■ EXERCISE AIM: Write only how many lines in this data include "without".

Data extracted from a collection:
*** Block opens ***
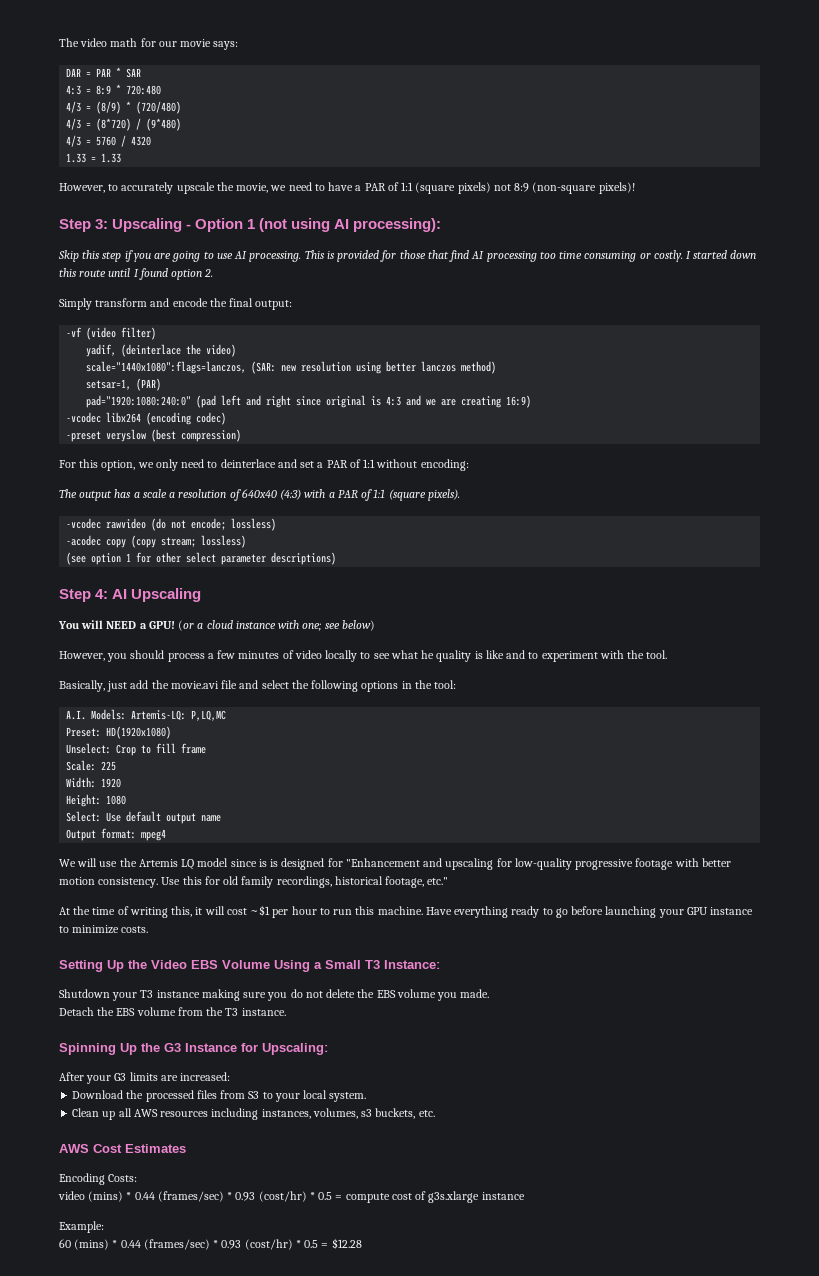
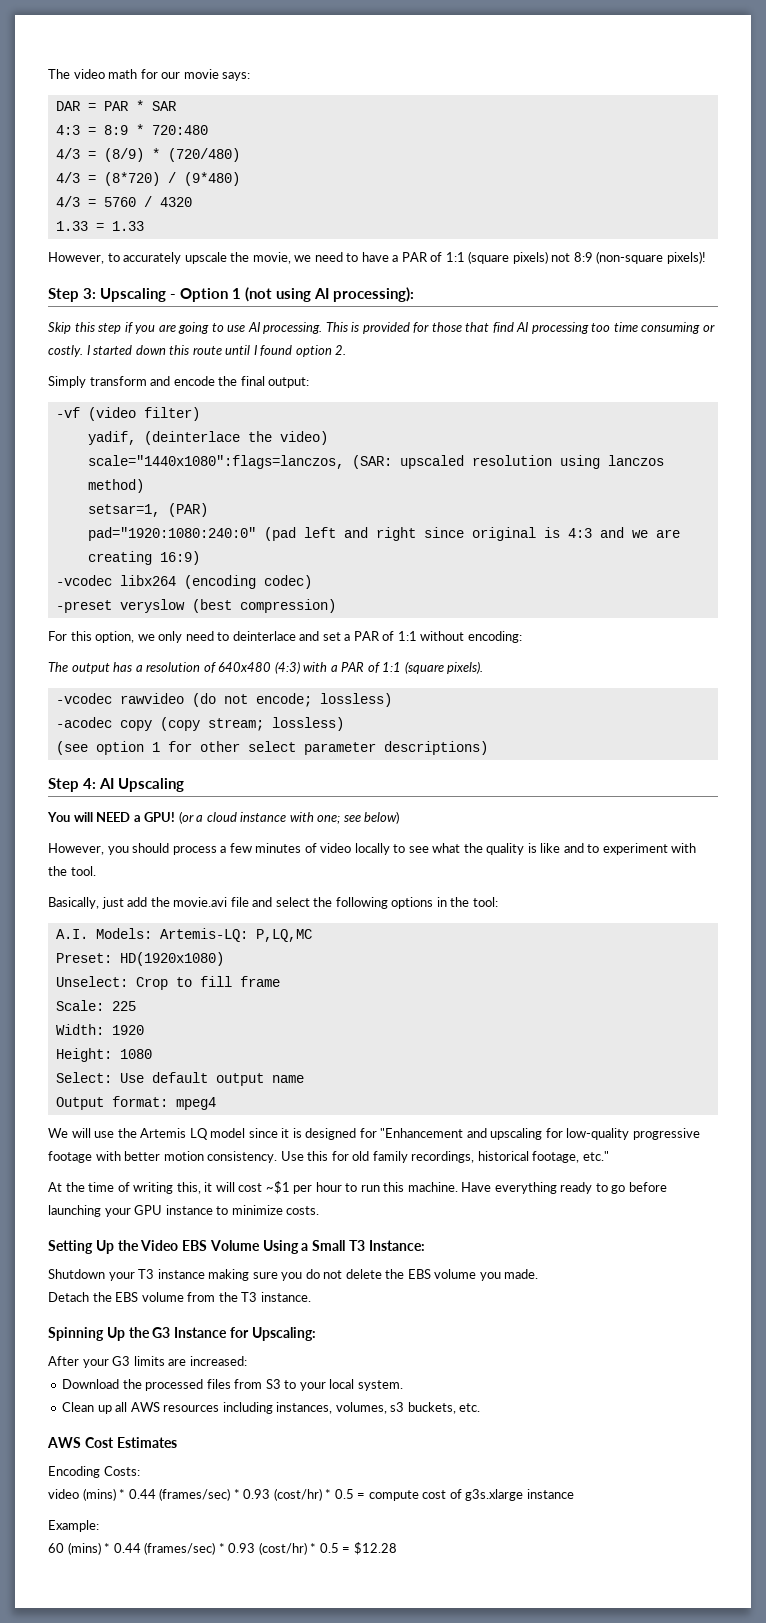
[281,365,297,372] new -> [399,455,464,469] upscaled
[386,361,417,372] better -> (600, 462) none
[142,489,176,498] scale a -> (143, 668) none
[241,489,277,498] 640x40 -> [218,662,272,672] 640x480
[421,650,435,659] he -> [463,843,483,853] the
[258,859,267,867] is -> [281,1128,290,1138] it

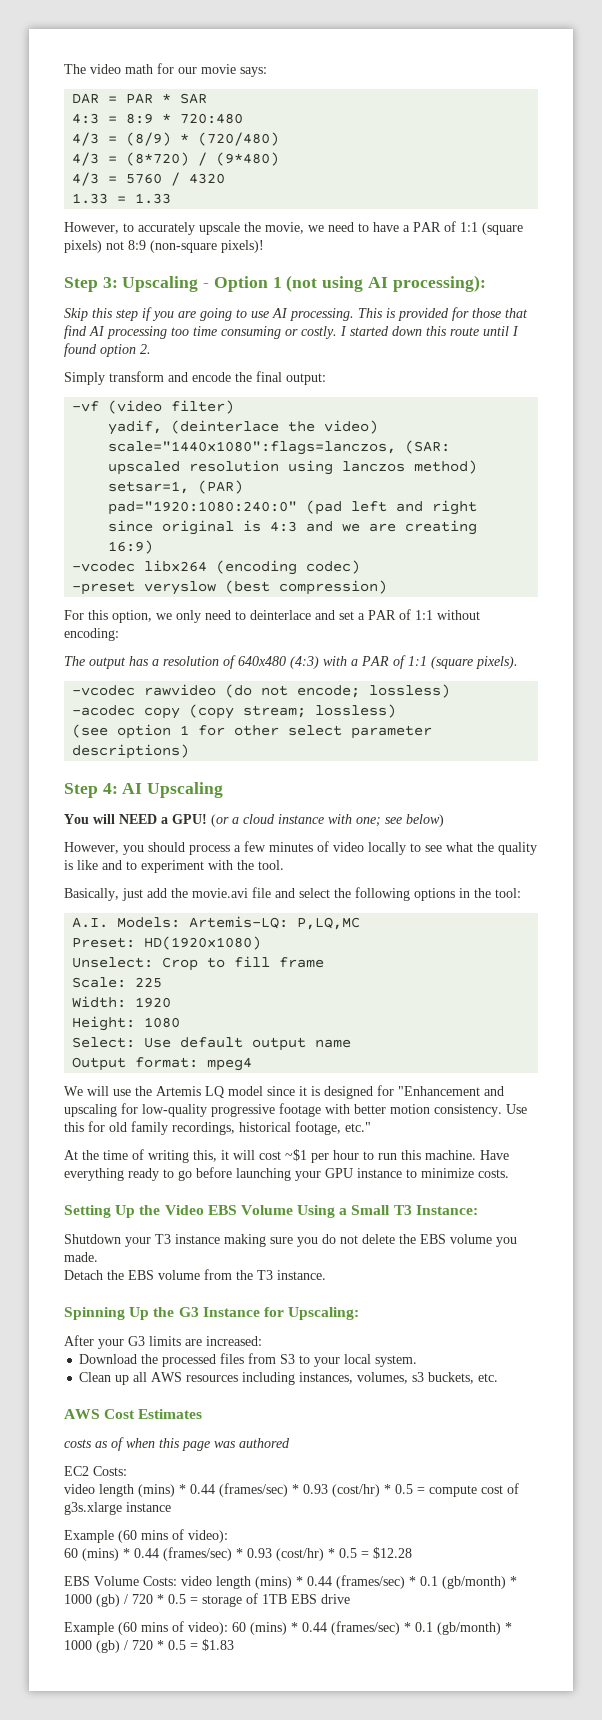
[48,1466,100,1478] Encoding -> [64,1437,290,1451] [64,1466,89,1476] costs as of when this page was authored // EC2
(79, 1494) none -> [99,1484,134,1497] length
[48,1520,99,1532] Example: -> [64,1529,228,1543] Example (60 mins of video):
(397, 1548) none -> [64,1575,517,1589] [64,1593,350,1607] [64,1621,512,1635] [64,1639,234,1653] // EBS Volume Costs: video length (mins) * 0.44 (frames/sec) * 0.1 (gb/month) * 1000 (gb) / 720 * 0.5 = storage of 1TB EBS drive // Example (60 mins of video): 60 (mins) * 0.44 (frames/sec) * 0.1 (gb/month) * 1000 (gb) / 720 * 0.5 = $1.83

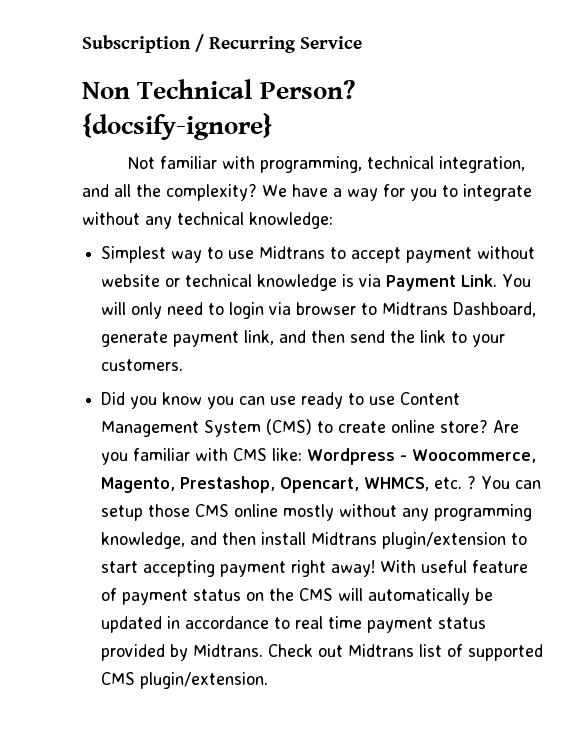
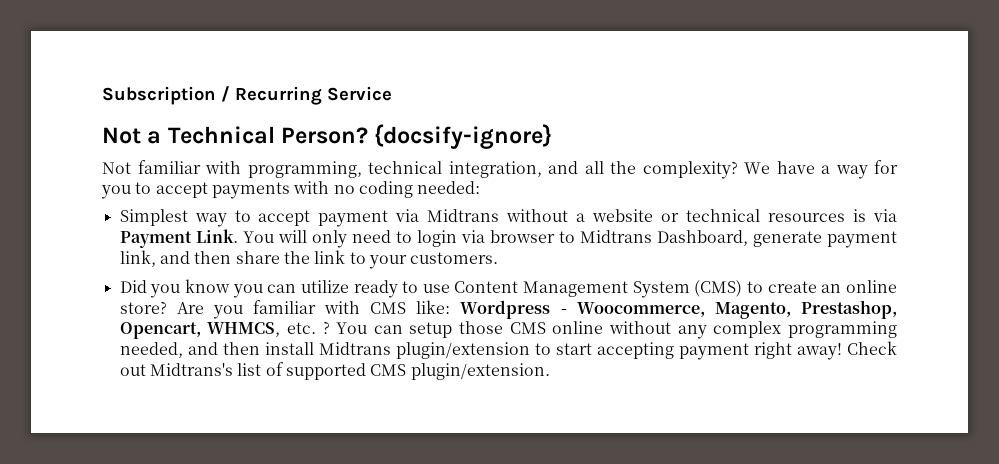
[82,82,130,99] Non -> [102,127,162,144] Not a
[463,184,532,201] [82,212,333,229] [101,246,536,263] integrate without any technical knowledge: // Simplest way to use Midtrans to accept payment without -> [155,181,481,199] [119,209,586,227] accept payments with no coding needed: // Simplest way to accept payment via Midtrans without a
[257,274,338,291] knowledge -> [768,213,846,222] resources
[350,330,386,343] send -> [235,251,280,264] share
[270,396,297,405] use -> [300,280,349,293] utilize
(387, 427) none -> [821,284,842,293] an
[283,504,533,521] [101,532,186,549] mostly without any programming knowledge, -> [609,321,897,339] [119,342,183,358] without any complex programming needed,
[380,560,529,573] [101,588,494,605] [101,616,487,633] [101,644,264,661] With useful feature of payment status on the CMS will automatically be updated in accordance to real time payment status provided by Midtrans. -> (842, 351) none
[348,644,415,657] Midtrans -> [149,363,233,376] Midtrans's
*** Block closes ***
■ RESPONSE AREA: 2